_EXERCISE BRIEF_: Transcribe the records that follow exactly. Skip the pictures.

_DATA FOR REVIEW_:
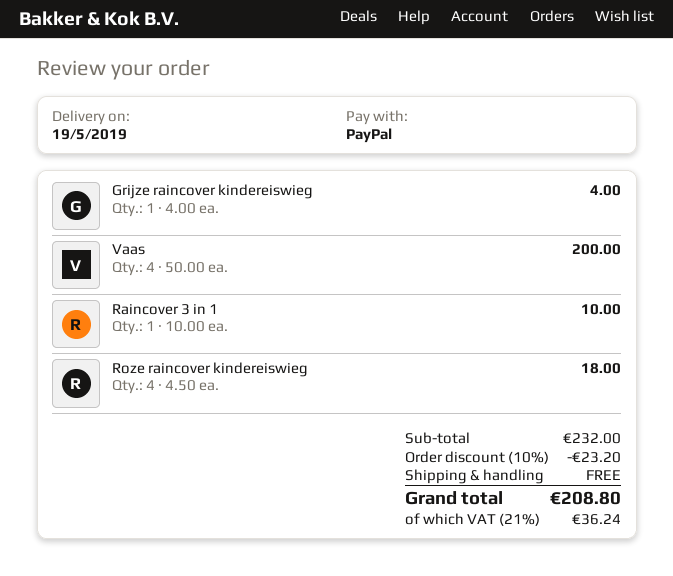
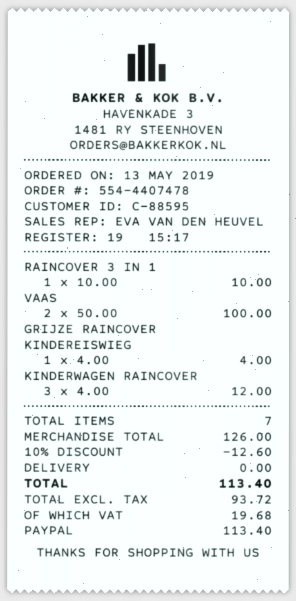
Vaas: 4 x 50.00 = 200.00 -> 2 x 50.00 = 100.00
Roze raincover kindereiswieg: 4 x 4.50 = 18.00 -> none
KINDERWAGEN RAINCOVER: none -> 3 x 4.00 = 12.00
subtotal: 232.00 -> 126.00
discount: 10% = 23.20 -> 10% = 12.60
tax: 36.24 -> 19.68
total: 208.80 -> 113.40

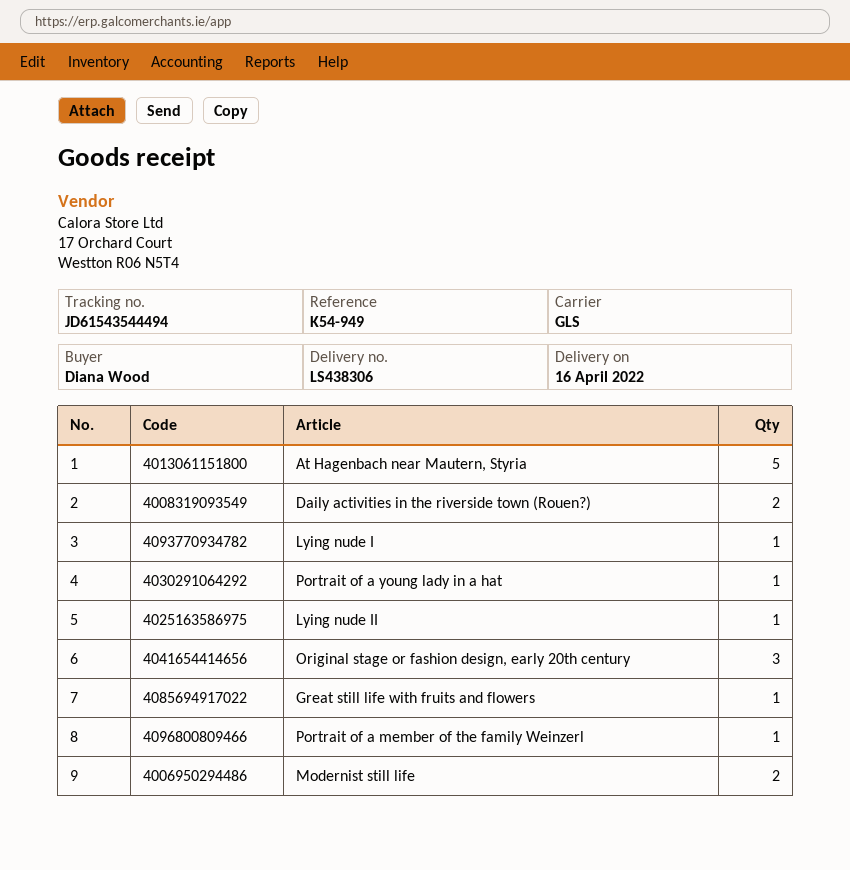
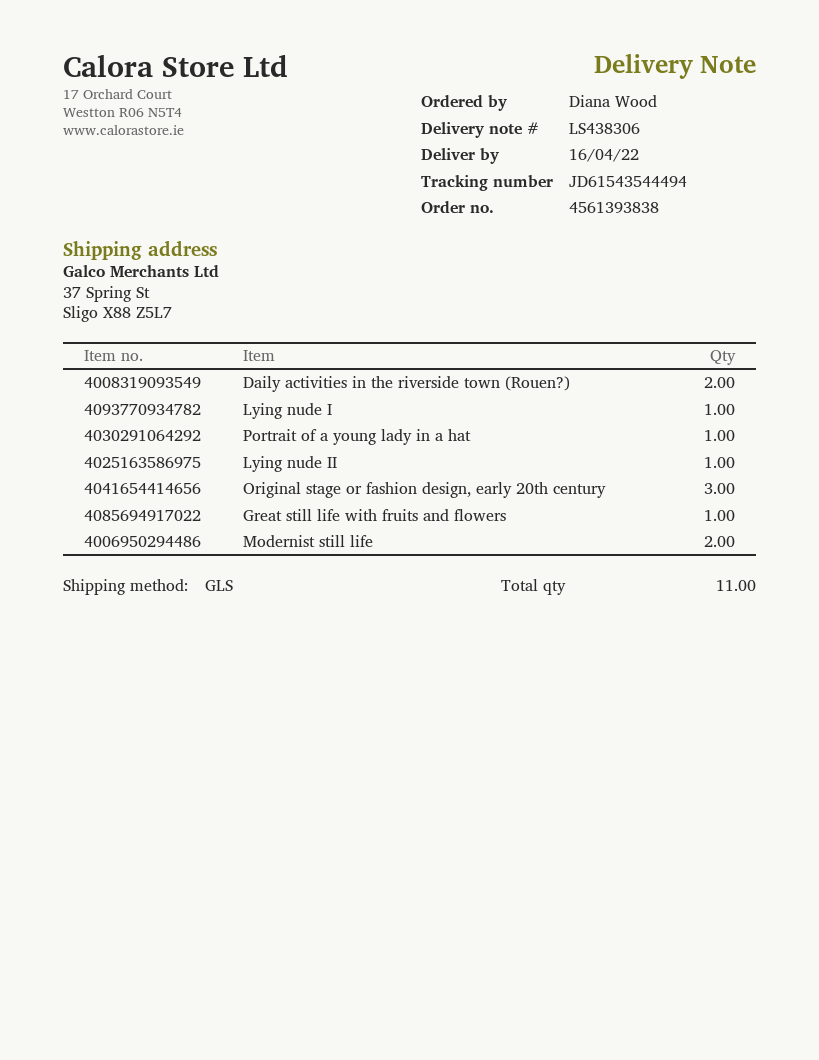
At Hagenbach near Mautern, Styria: 5 -> none
Portrait of a member of the family Weinzerl: 1 -> none

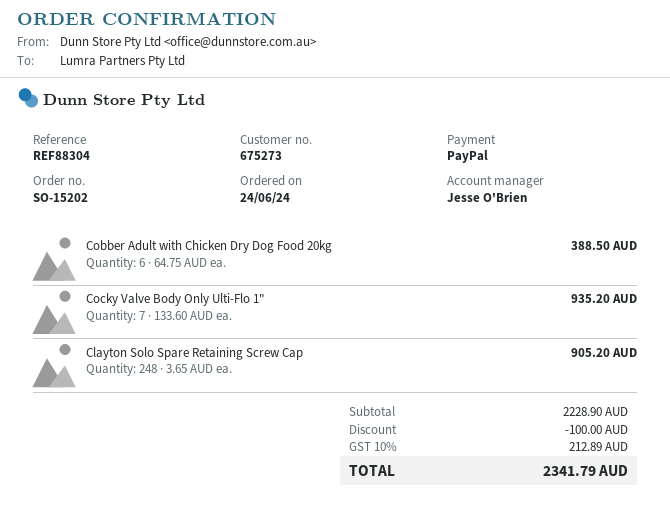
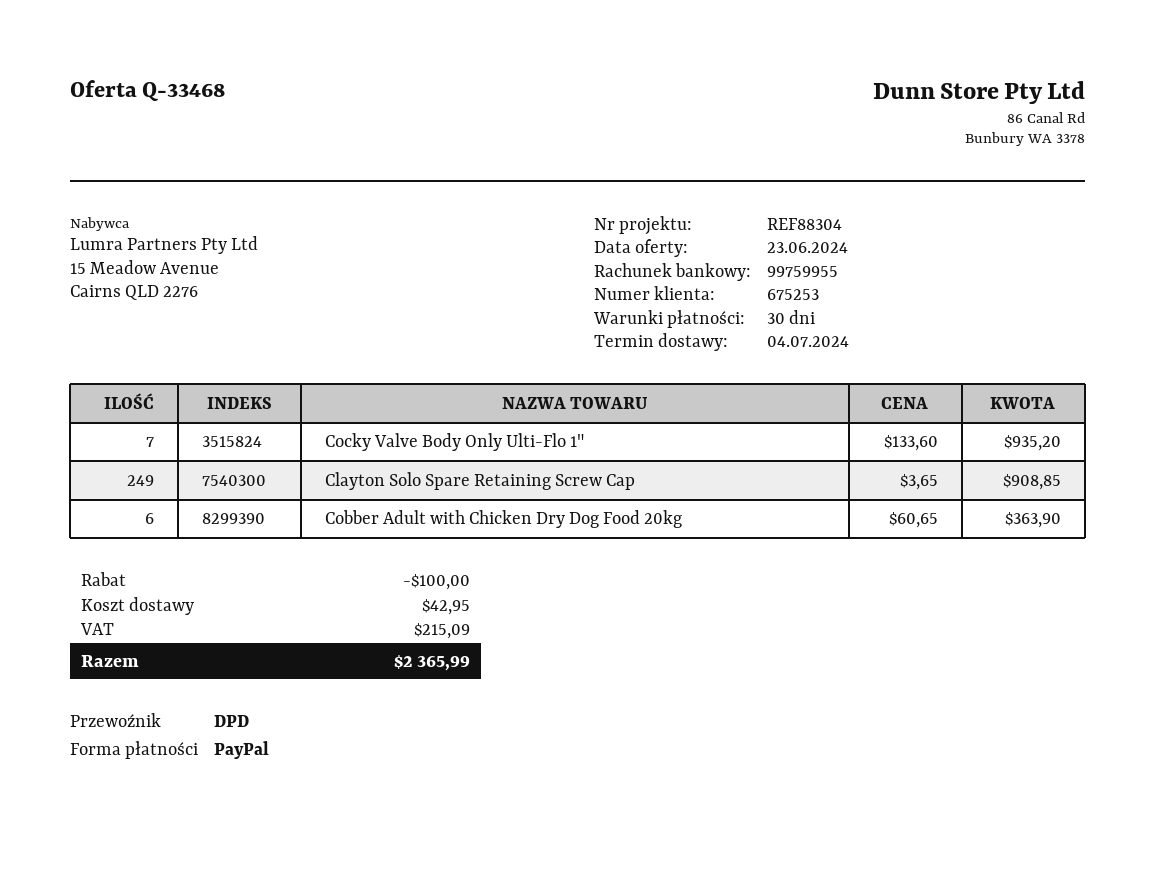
customer number: 675273 -> 675253
Cobber Adult with Chicken Dry Dog Food 20kg: 6 x 64.75 = 388.50 -> 6 x 60.65 = 363.90
Clayton Solo Spare Retaining Screw Cap: 248 x 3.65 = 905.20 -> 249 x 3.65 = 908.85
shipping: none -> 42.95
tax: 212.89 -> 215.09
total: 2341.79 -> 2365.99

_ANSWER SECTION_:
Vaas: 4 x 50.00 = 200.00 -> 2 x 50.00 = 100.00
Roze raincover kindereiswieg: 4 x 4.50 = 18.00 -> none
KINDERWAGEN RAINCOVER: none -> 3 x 4.00 = 12.00
subtotal: 232.00 -> 126.00
discount: 10% = 23.20 -> 10% = 12.60
tax: 36.24 -> 19.68
total: 208.80 -> 113.40

At Hagenbach near Mautern, Styria: 5 -> none
Portrait of a member of the family Weinzerl: 1 -> none

customer number: 675273 -> 675253
Cobber Adult with Chicken Dry Dog Food 20kg: 6 x 64.75 = 388.50 -> 6 x 60.65 = 363.90
Clayton Solo Spare Retaining Screw Cap: 248 x 3.65 = 905.20 -> 249 x 3.65 = 908.85
shipping: none -> 42.95
tax: 212.89 -> 215.09
total: 2341.79 -> 2365.99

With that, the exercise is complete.